Charlotte, North Carolina
June 20, 1999
June 20, 1999
June 23, 1999
4.113.1 - 4.113.7
Building Intelligent Robots in a Cooperative Learning Environment
Department of Computer Engineering and Computer Science University of Missouri-Columbia
The mobile robotics course introduced at the University of Missouri-Columbia is similar to other robot-building courses, with one important distinction-- instead of competition among student teams, cooperation and information sharing are encouraged across all students in the class. The course covers the design and development of intelligent machines, particularly emphasizing topics related to sensor-based control of mobile robots. Students are grouped into teams of 2-3 people, representing multiple disciplines. Each team is assigned a robot kit, which includes a small micro-controller board, motors, sensors, and technic lego parts. Programming projects using the kits are designed to stimulate creativity and exploration. The first three projects are structured to promote incremental progress, culminating in the completion of a small, autonomous mobile robot. At the completion of each project, each group gives an oral presentation and demonstration and also submits a written report that becomes part of the lab manual.
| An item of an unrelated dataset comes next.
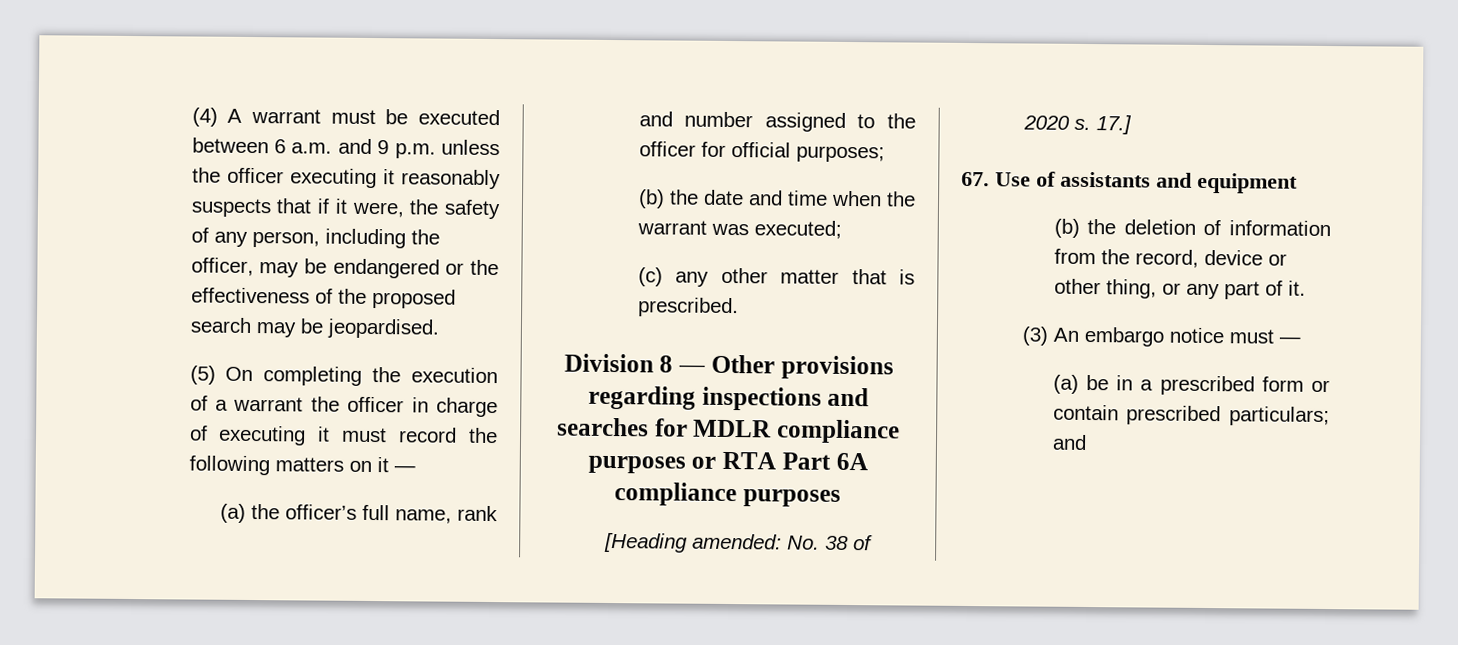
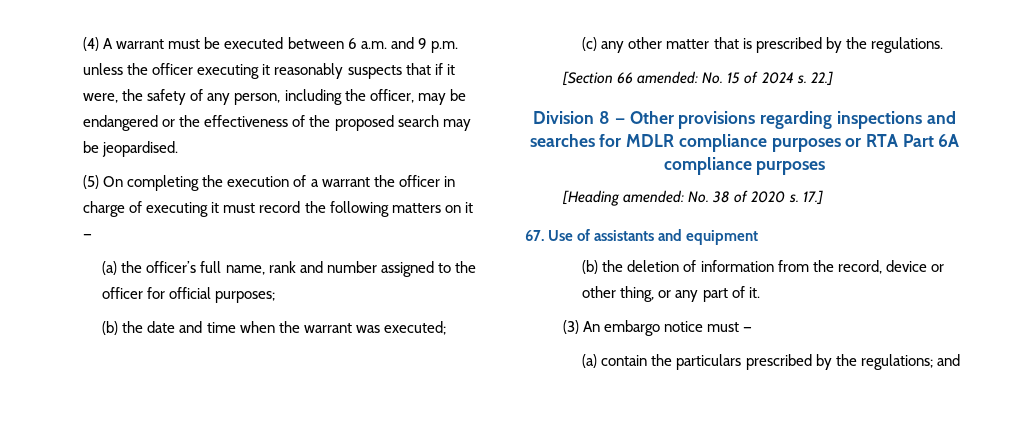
- (c) any other matter that is prescribed.
+ (c) any other matter that is prescribed by the regulations.
+ [Section 66 amended: No. 15 of 2024 s. 22.]
- (a) be in a prescribed form or contain prescribed particulars; and
+ (a) contain the particulars prescribed by the regulations; and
For the final project, the class collectively designs an experiment on cooperative robots, redesigns the team robots as necessary, and conducts the experiment. Throughout the course, the class operates in a cooperative spirit. Students are encouraged to discuss ideas and problems with each other, even members outside of their group. Using a technique developed by another student or group is also acceptable as along as the developer is credited in reports and discussions. The cooperative class spirit has proven to be a good environment for individual learning and at the same time promotes teamwork. Student productivity, as well as student satisfaction, has been high.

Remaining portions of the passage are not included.